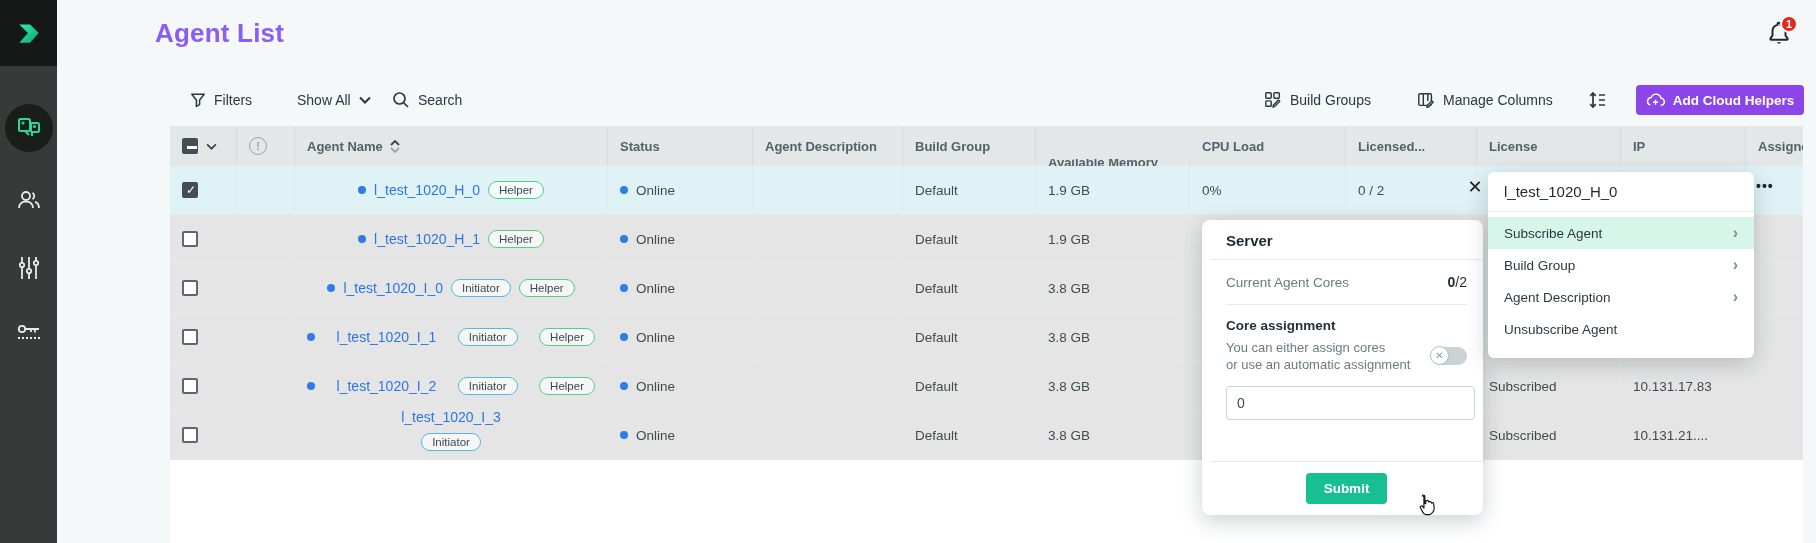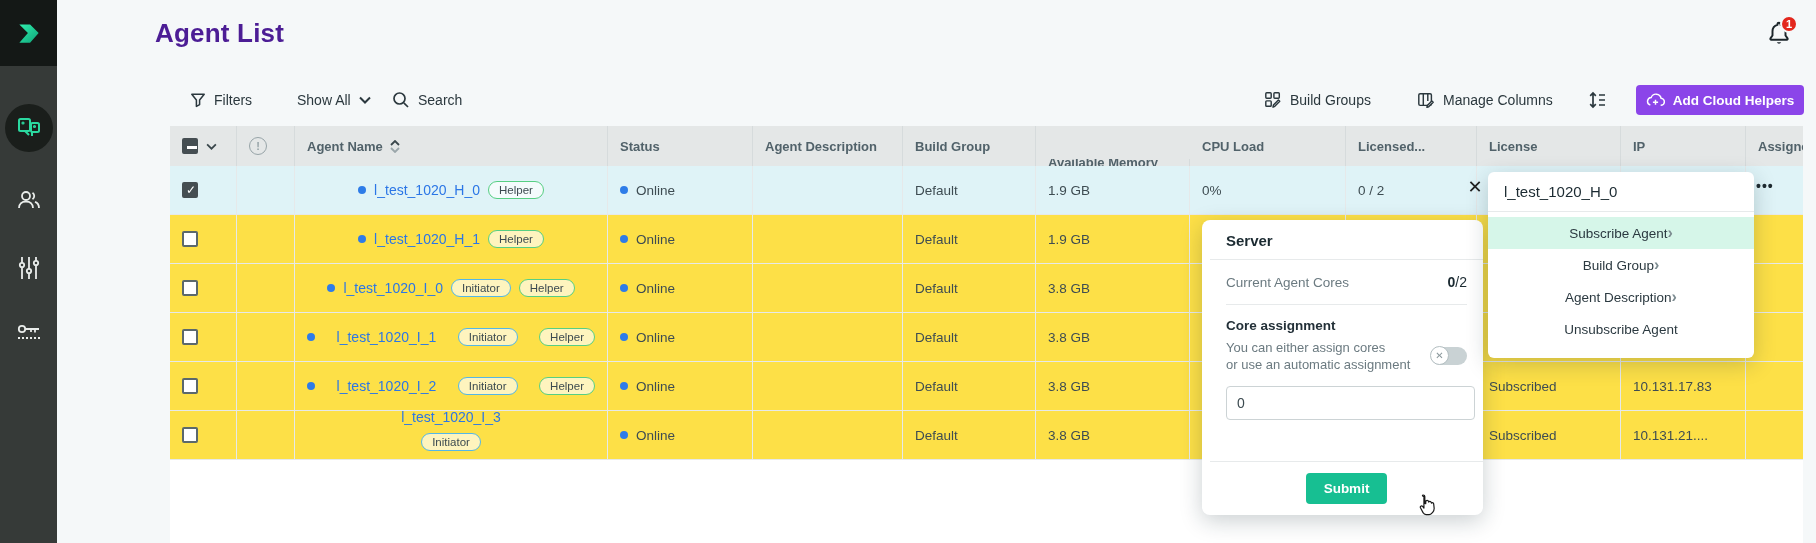--- a/index.html
+++ b/index.html
@@ -17,7 +17,7 @@
 
   
   .page-title{position:absolute;left:155px;top:18px;font-size:26px;font-weight:bold;
-    color:#4c1d95;letter-spacing:.2px;}
+    color:#8b5cf6;letter-spacing:.2px;}
   .bell-wrap{position:absolute;left:1766px;top:20px;width:30px;height:30px;cursor:pointer;}
   .bell-badge{position:absolute;left:14px;top:-5px;min-width:18px;height:18px;border-radius:9px;
     background:#e3271d;color:#fff;font-size:11px;font-weight:bold;display:flex;

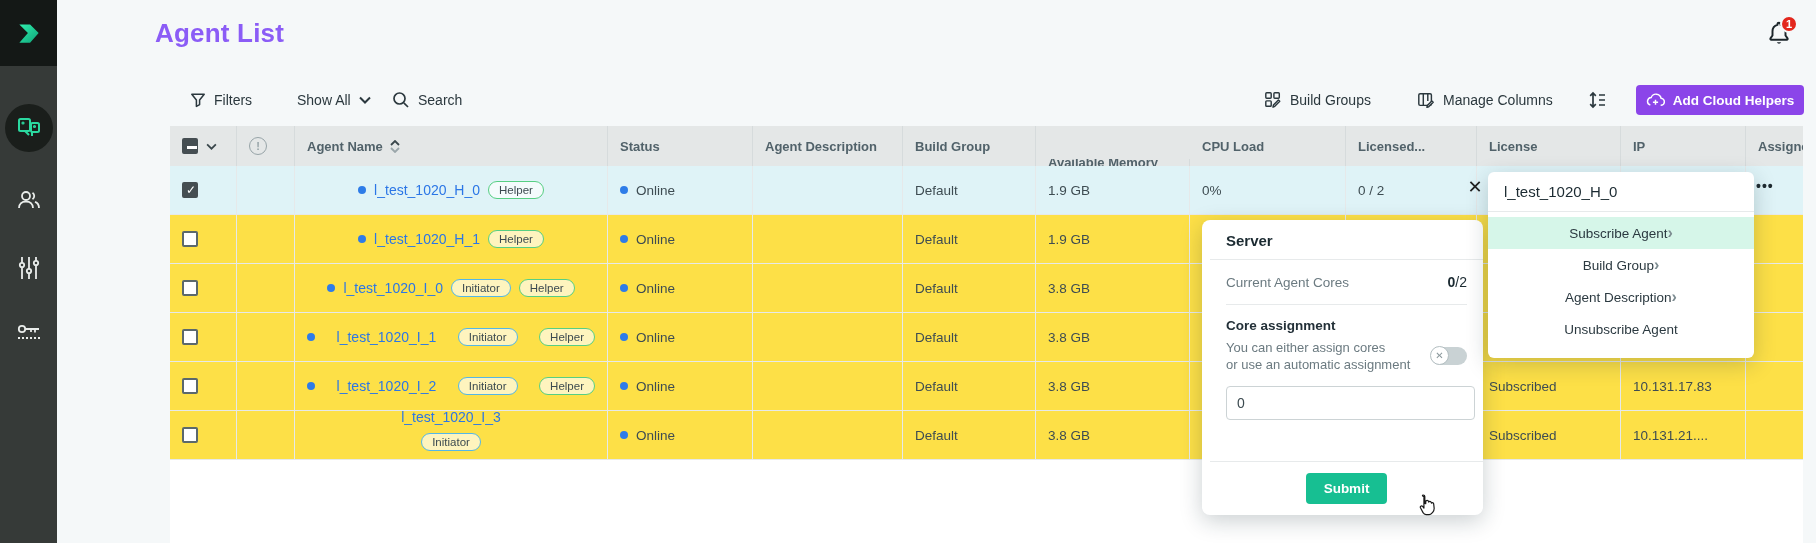--- a/index.html
+++ b/index.html
@@ -34,7 +34,7 @@
   .th{display:flex;align-items:center;padding:0 12px;font-size:13px;font-weight:bold;
     color:#51626a;border-right:1px solid #d6dbdc;overflow:hidden;white-space:nowrap;}
   .th:last-child{border-right:none;}
-  .trow{display:flex;height:49px;background:#fde047;border-bottom:1px solid #e6e9ea;}
+  .trow{display:flex;height:49px;background:#e5e5e5;border-bottom:1px solid #e6e9ea;}
   .trow.selected{background:#dff3f7;}
   .td{display:flex;align-items:center;gap:8px;padding:0 12px;font-size:13.5px;color:#3e4c52;
     border-right:1px solid #e6e9ea;overflow:hidden;white-space:nowrap;}

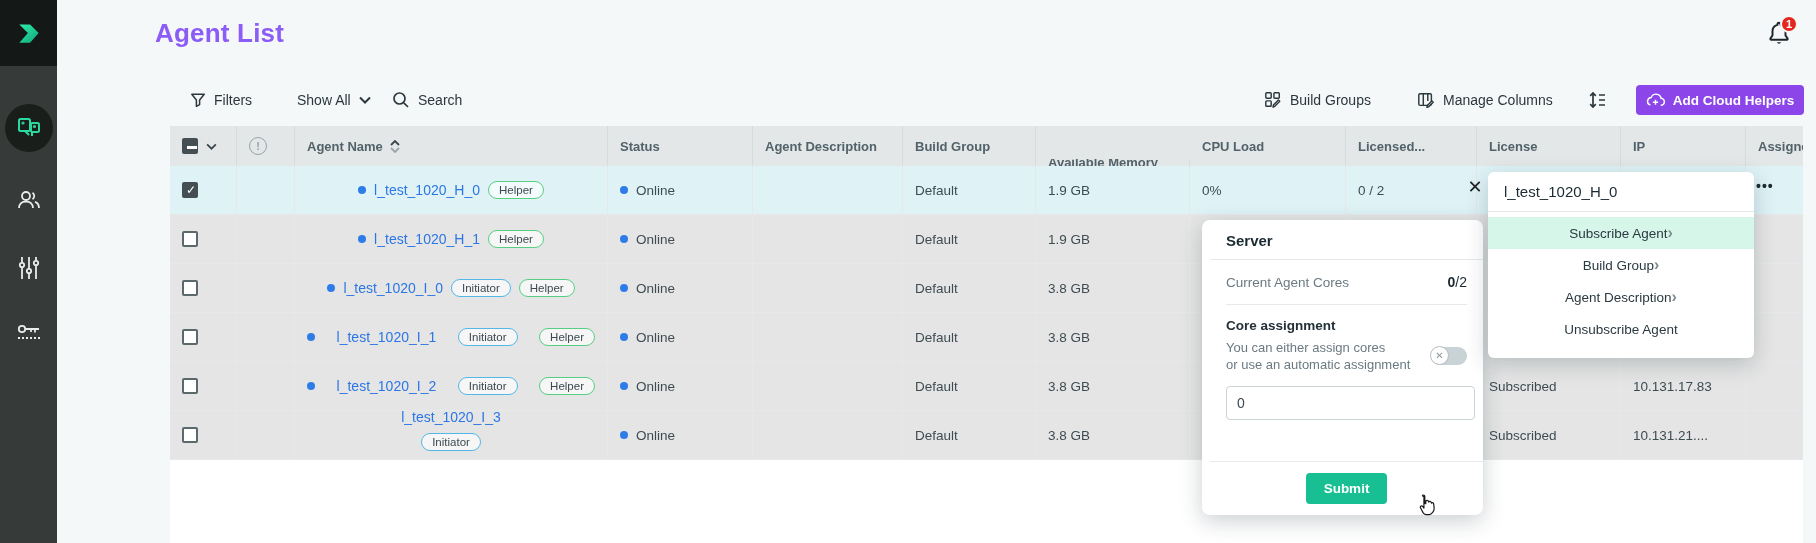--- a/index.html
+++ b/index.html
@@ -88,7 +88,7 @@
     border-radius:6px;box-shadow:0 6px 22px rgba(20,40,50,.22);overflow:hidden;}
   .menu-title{padding:11px 16px;font-size:15px;color:#1b2a31;border-bottom:1px solid #e7eaeb;}
   .menu-items{padding:5px 0 6px;}
-  .menu-item{height:32px;display:flex;align-items:center;justify-content:center;
+  .menu-item{height:32px;display:flex;align-items:center;justify-content:space-between;
     padding:0 16px;font-size:13.5px;color:#2b3940;cursor:pointer;}
   .menu-item.highlighted{background:#d6f6e9;}
   .submenu-arrow{color:#7d8c91;font-size:16px;font-weight:bold;}

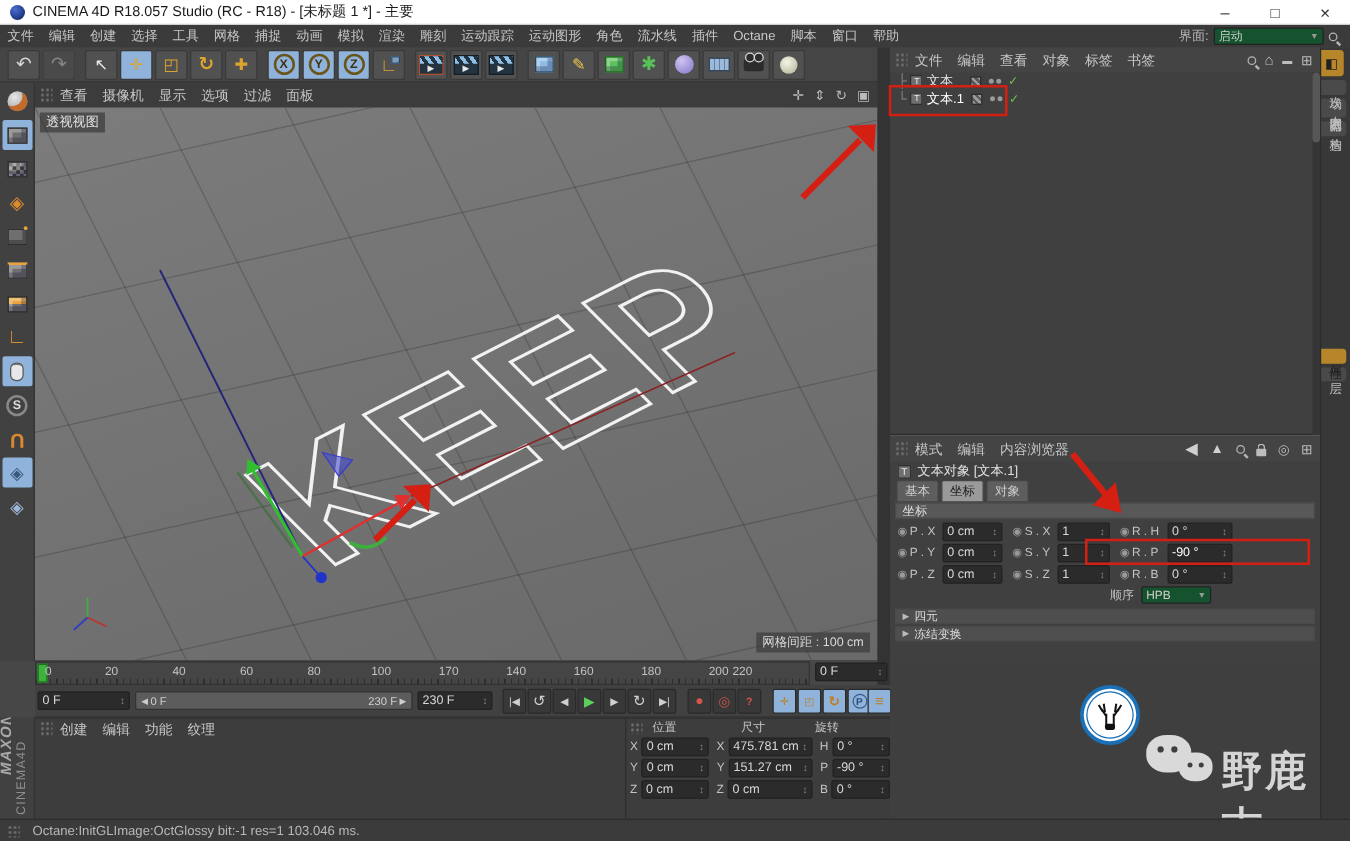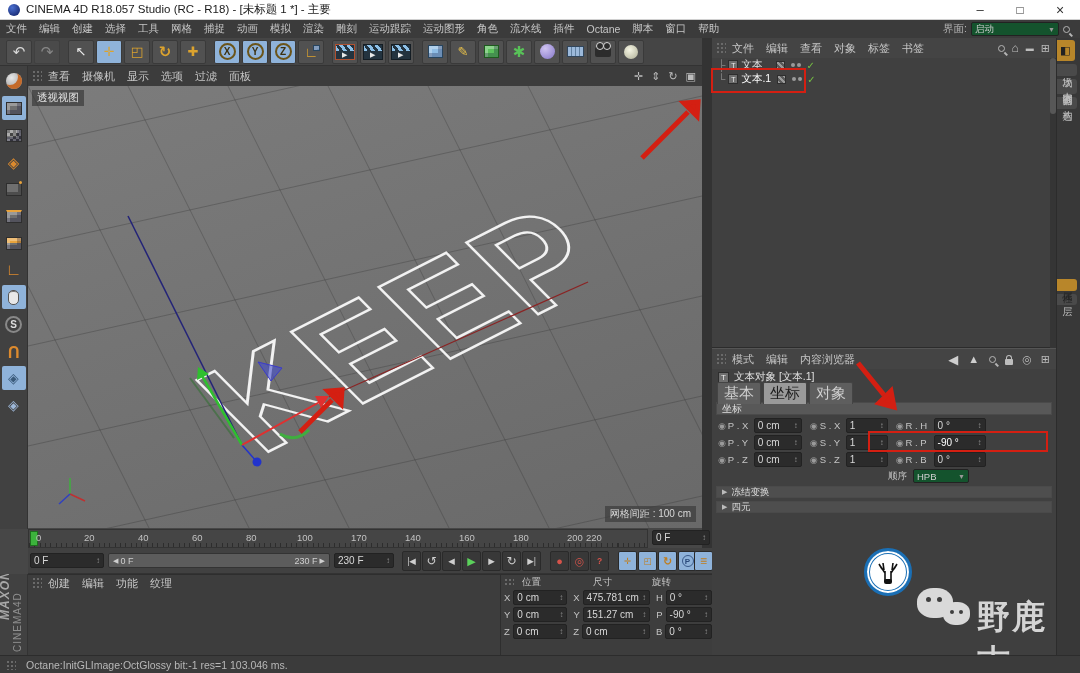--- a/index.html
+++ b/index.html
@@ -44,7 +44,7 @@
   .attr-label { color:#c4c4c4; font-size:9.5px; }
   .radio { color:#9a9a9a; font-size:9px; margin-right:2px; }
   .colbar { background:#585858; border:1px solid #4a4a4a; color:#dedede; font-size:10px; display:flex; align-items:center; padding:0 5px; }
-  .tab { background:#5e5e5e; border:1px solid #444; border-bottom:none; color:#cfcfcf; font-size:15px; padding:1px 6px; border-radius:2px 2px 0 0; margin-right:2px; }
+  .tab { background:#5e5e5e; border:1px solid #444; border-bottom:none; color:#cfcfcf; font-size:10px; padding:1px 6px; border-radius:2px 2px 0 0; margin-right:2px; }
   .tab.on { background:#9a9a9a; color:#1c1c1c; }
   .redbox { border:2px solid #d41f12; background:transparent; z-index:40; }
   .wm-bubble { position:absolute; background:#d9d9d9; border-radius:45%; }

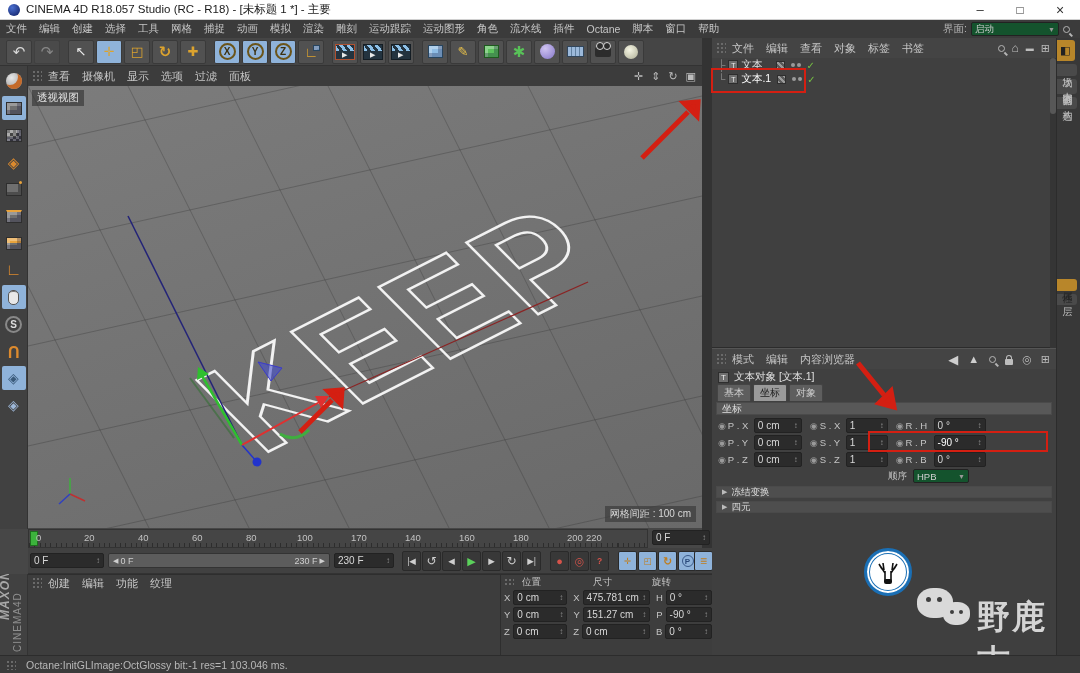--- a/index.html
+++ b/index.html
@@ -583,13 +583,13 @@
       </div>
   </div>
 
+  <div class="colbar" style="margin:3px 4px 0 4px;height:12px;background:#4e4e4e;">
+    <span style="font-size:7px;margin-right:4px;color:#bbb;">▶</span>
+    <span style="font-size:9.5px;">四元</span>
+  </div>
   <div class="colbar" style="margin:2px 4px 0 4px;height:12px;background:#4e4e4e;">
     <span style="font-size:7px;margin-right:4px;color:#bbb;">▶</span>
     <span style="font-size:9.5px;">冻结变换</span>
-  </div>
-  <div class="colbar" style="margin:3px 4px 0 4px;height:12px;background:#4e4e4e;">
-    <span style="font-size:7px;margin-right:4px;color:#bbb;">▶</span>
-    <span style="font-size:9.5px;">四元</span>
   </div>
 </div>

========================================================================

## [YOUR GOAL]
Scan the data above and copy every line with "cursor" in it.

## [WRITTEN REPLY]
   .bell-wrap{position:absolute;left:1766px;top:20px;width:30px;height:30px;cursor:pointer;}
     padding:0 16px;font-size:13.5px;color:#2b3940;cursor:pointer;}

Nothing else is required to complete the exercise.